Break the lock on the room you’re trapped in. Brian broke the key off in the lock of our little studio in Jonquieres when we went to bed Saturday night and we woke up yesterday to find we were trapped. Using utensils in the kitchenette he got us out in 20 minutes flat.
Just a quick update while I wait for Brian to shower up … I’m sitting in the garden of Mas du Clos d’Escarrat, where we’re staying. The garden is the only place we can access the wireless internet.
I’ll get the bad over with first – I’ve been sick for a week.
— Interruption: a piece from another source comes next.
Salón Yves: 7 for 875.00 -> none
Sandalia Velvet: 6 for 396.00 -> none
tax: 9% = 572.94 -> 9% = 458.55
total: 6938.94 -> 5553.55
I’ve self diagnosed a raging sinus infection and bought antibiotics in Capri, nasal spray in Lyon, and the closest thing that can be had to Benadryl in France in our nearby village.
On to the good — just a few highlights because we’re laving for Avignon for the day shortly.
In no particular order …
>> Being serenaded by Michel of Chz Michel’s bistro in our village while we sip pastis with new friends, som transplanted British folks.
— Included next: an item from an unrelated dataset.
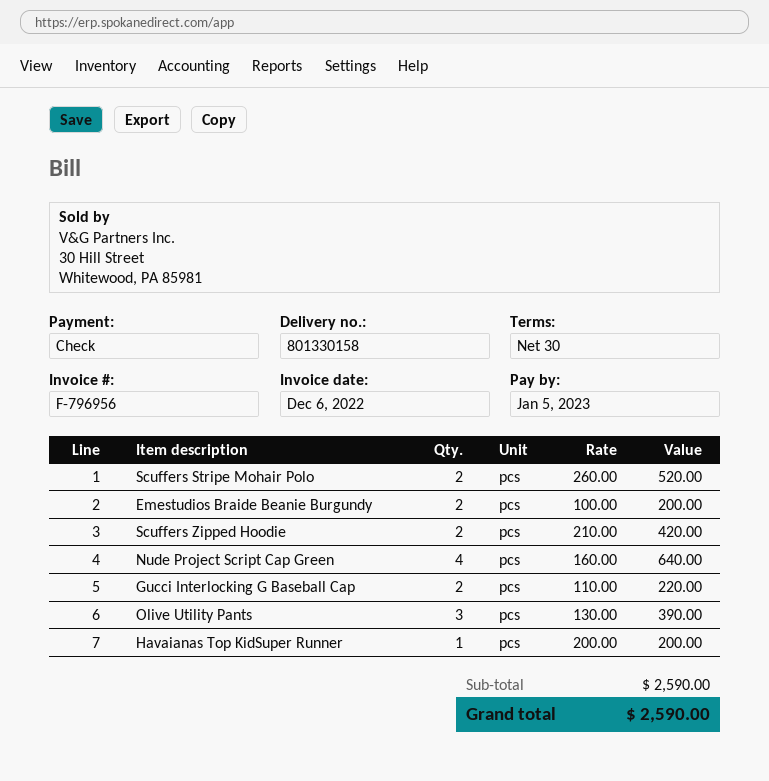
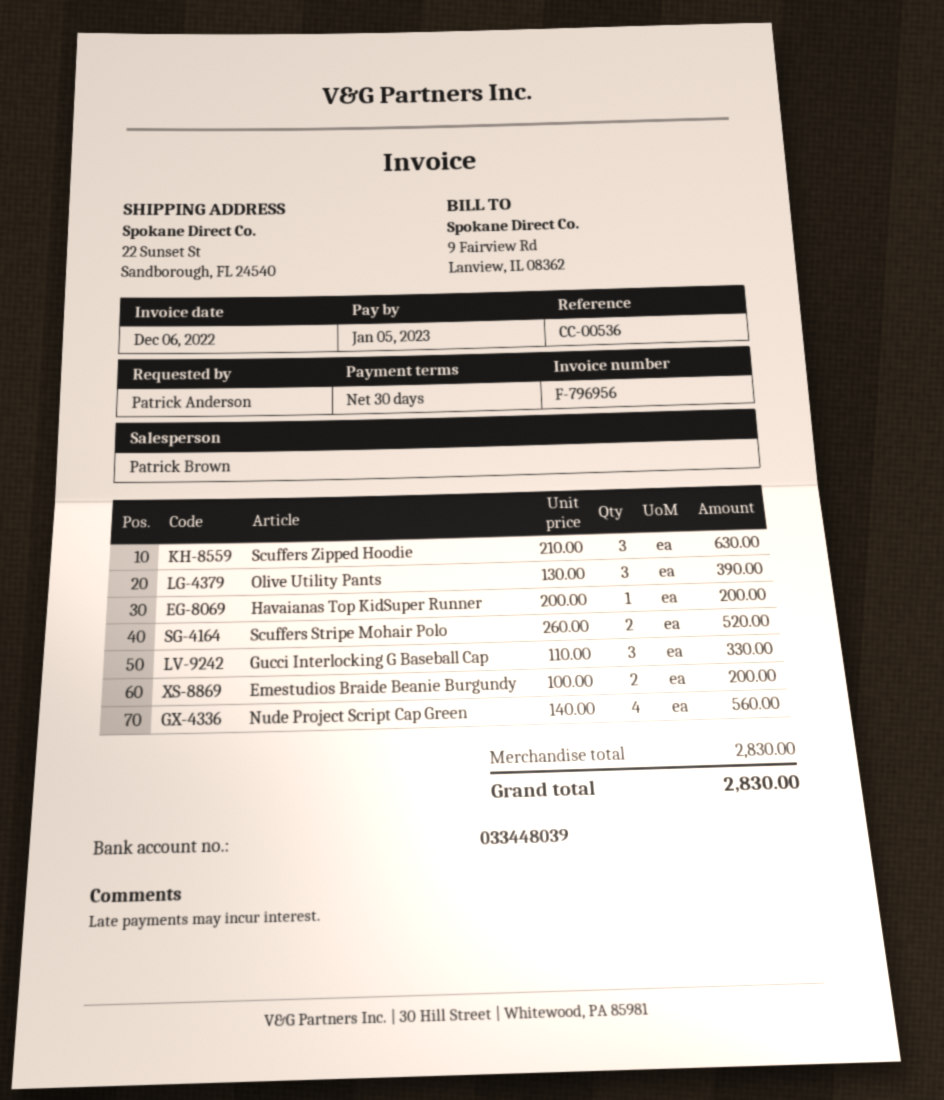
Scuffers Zipped Hoodie: 2 x 210.00 = 420.00 -> 3 x 210.00 = 630.00
Nude Project Script Cap Green: 4 x 160.00 = 640.00 -> 4 x 140.00 = 560.00
Gucci Interlocking G Baseball Cap: 2 x 110.00 = 220.00 -> 3 x 110.00 = 330.00
subtotal: 2590.00 -> 2830.00
total: 2590.00 -> 2830.00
>> Taking a hamam, the traditional Turkish bath, in the island of Rhodes. You can definitely expect more on this, but it involves a stranger pouring bowls of water on me, and lying on marble slab to be soaped, scrubbed and rinsed (did I mention it required being naked?) – all for 5 euros.
>> Another bath experience, but much gentler … a surprise visit to a day spa in Santorini from my friend and travel companion Holly (who’s tolling around Italy as we speak) where I enjoyed assorted beauty treatments including salt, mud and a milk bath.
>> Being told (through an interpreter) by a spoonmaker in a tiny Turkish mountain village with the most haunting blue eyes I’ve ever seen that he thinks my eyes look like his.
>> Swimming the Green Grotto of Capri on our anniversary. Our hired boat captain Luigi nosed the boat in, shouted at us to jump, hurry, and picked us up on the other side. Lifejackets? Be serious, this is Italy. When the Italian version of the coast guard pulled up alongside us we gave them Fanta and cake and went on our way.
>> Dining on mezes in Istanbul with a cat in my lap.
There’s so much more — it feels like we’ve been here forever, but we’re off for another day. Au revoir for now!